▶ [WORK TO BE COMPLETED]
Every line in the records below with the string "span" needs to be copied out.
--------
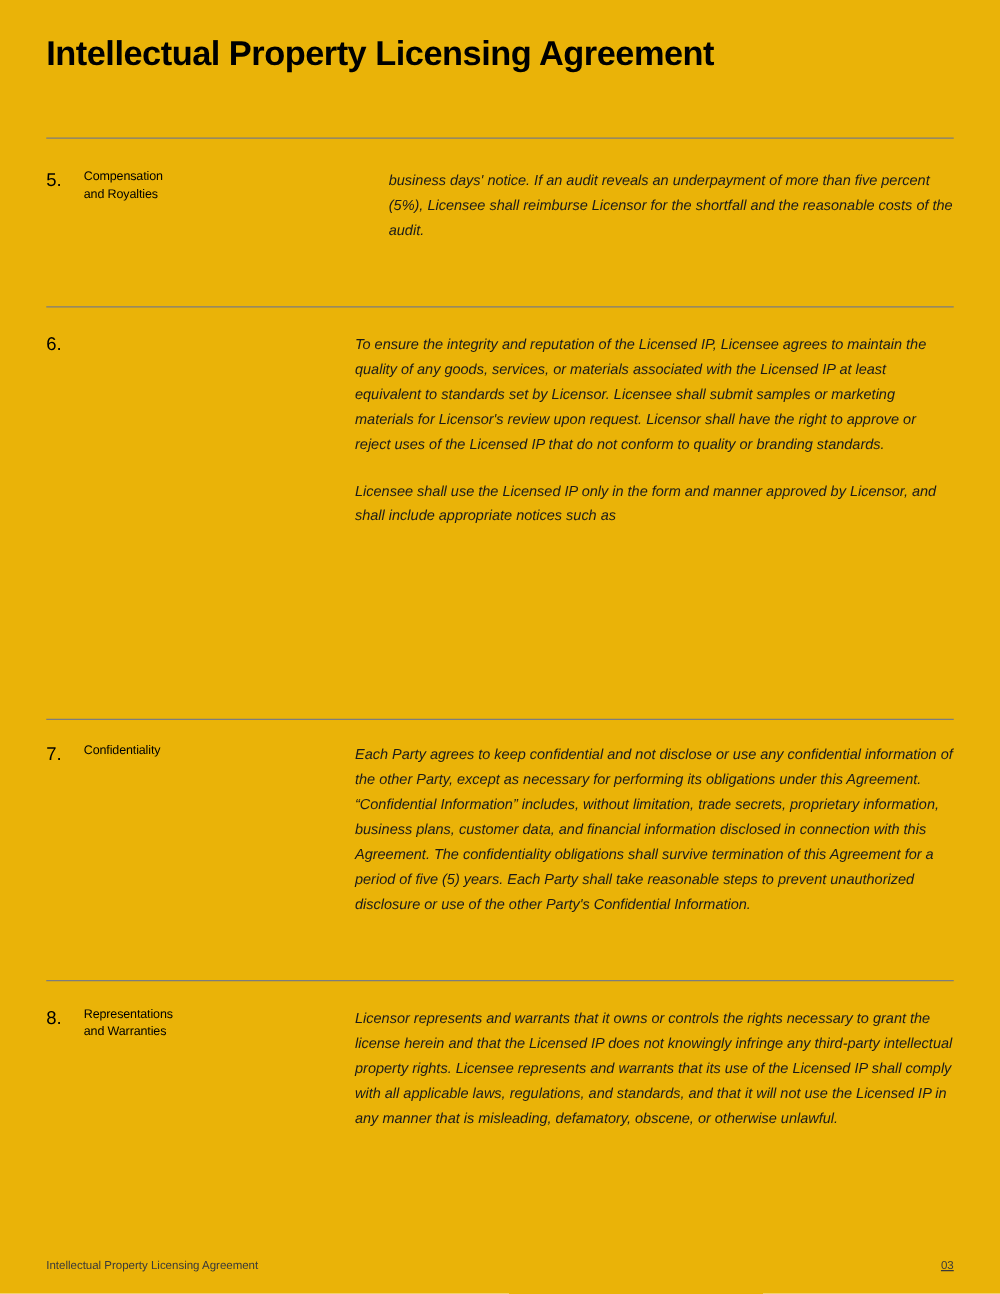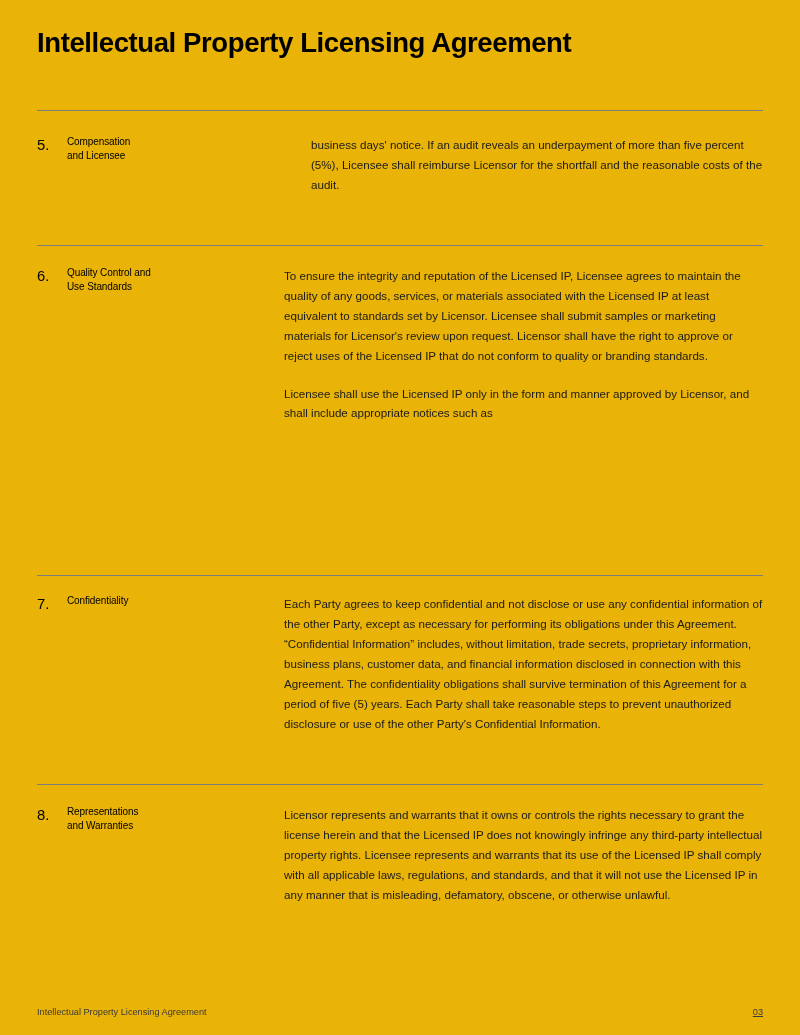--- a/index.html
+++ b/index.html
@@ -81,6 +81,7 @@
     font-size: 11.6px;
     line-height: 1.72;
     color: #1a1a1a;
+    font-style: italic;
   }
   .col-text p:last-child { margin-bottom: 0; }
 

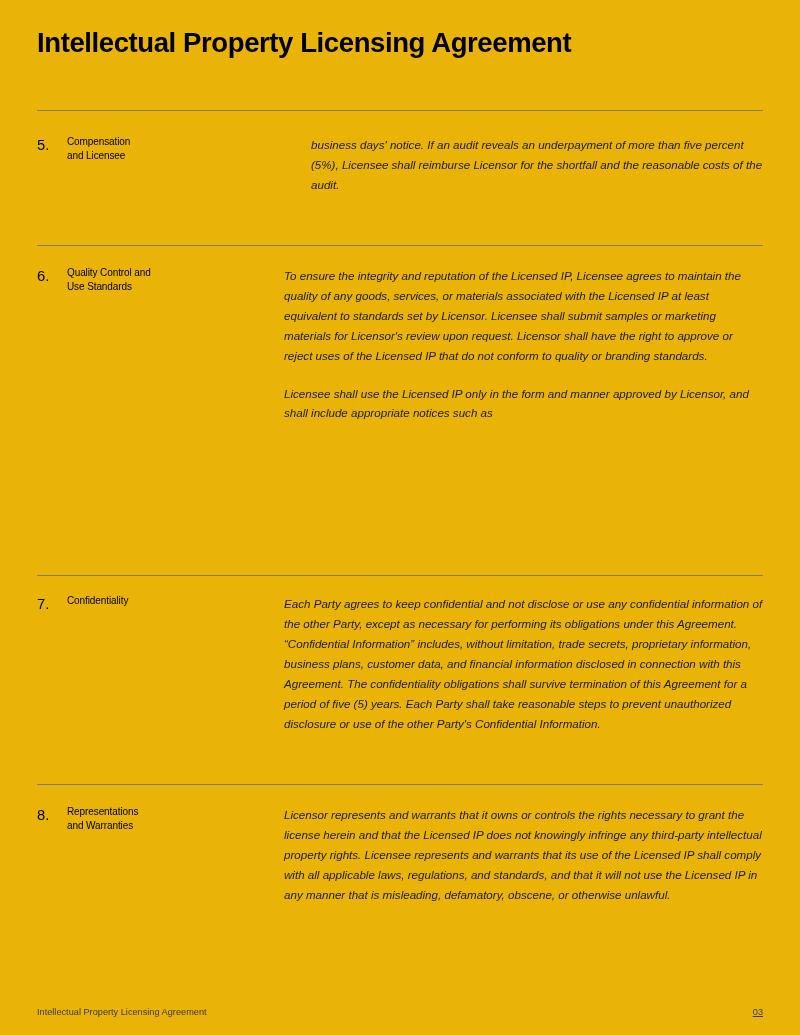--- a/index.html
+++ b/index.html
@@ -130,7 +130,7 @@
           <span class="sec-num">5.</span>
           <span class="sec-title">
             <span>Compensation</span><br>
-            <span>and Licensee</span>
+            <span>and Royalties</span>
           </span>
         </div>
         <div class="col-text">

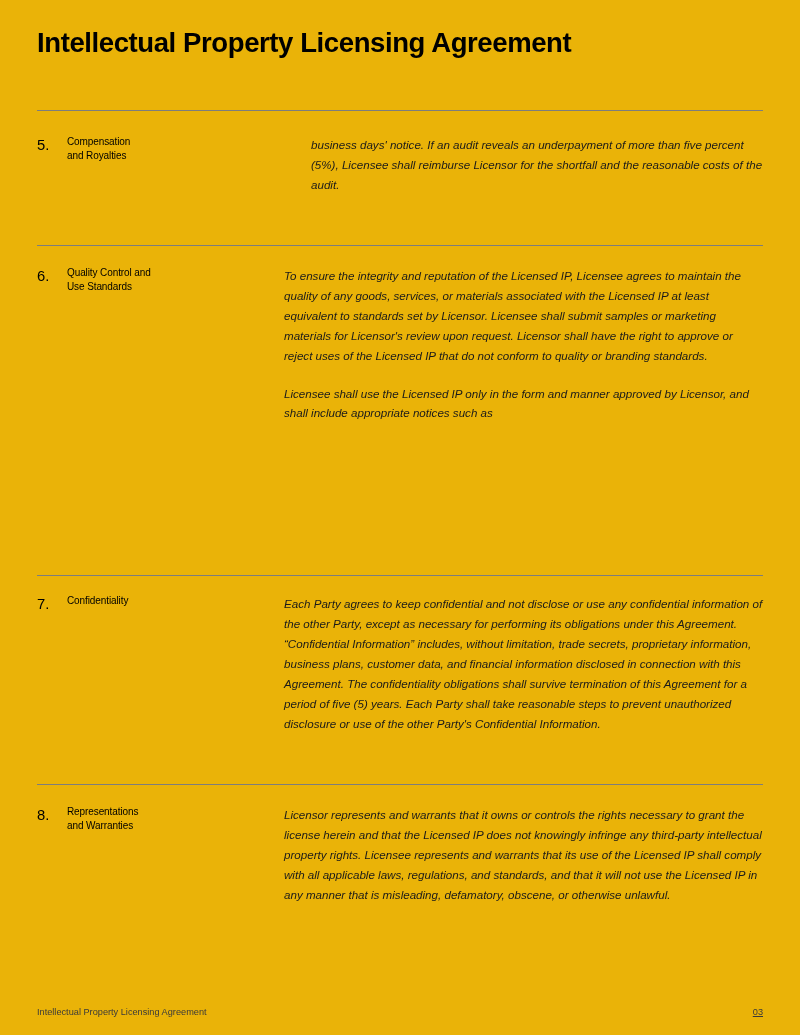--- a/index.html
+++ b/index.html
@@ -144,10 +144,6 @@
       <div class="section-body-row">
         <div class="col-heading">
           <span class="sec-num">6.</span>
-          <span class="sec-title">
-            <span>Quality Control and</span><br>
-            <span>Use Standards</span>
-          </span>
         </div>
         <div class="col-text">
           <p>To ensure the integrity and reputation of the Licensed IP, Licensee agrees to maintain the quality of any goods, services, or materials associated with the Licensed IP at least equivalent to standards set by Licensor. Licensee shall submit samples or marketing materials for Licensor's review upon request. Licensor shall have the right to approve or reject uses of the Licensed IP that do not conform to quality or branding standards.</p>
--------
▶ [EXERCISE RESPONSE]
           <span class="sec-num">5.</span>
           <span class="sec-title">
             <span>Compensation</span><br>
-            <span>and Licensee</span>
+            <span>and Royalties</span>
           </span>
           <span class="sec-num">6.</span>
-          <span class="sec-title">
-            <span>Quality Control and</span><br>
-            <span>Use Standards</span>
-          </span>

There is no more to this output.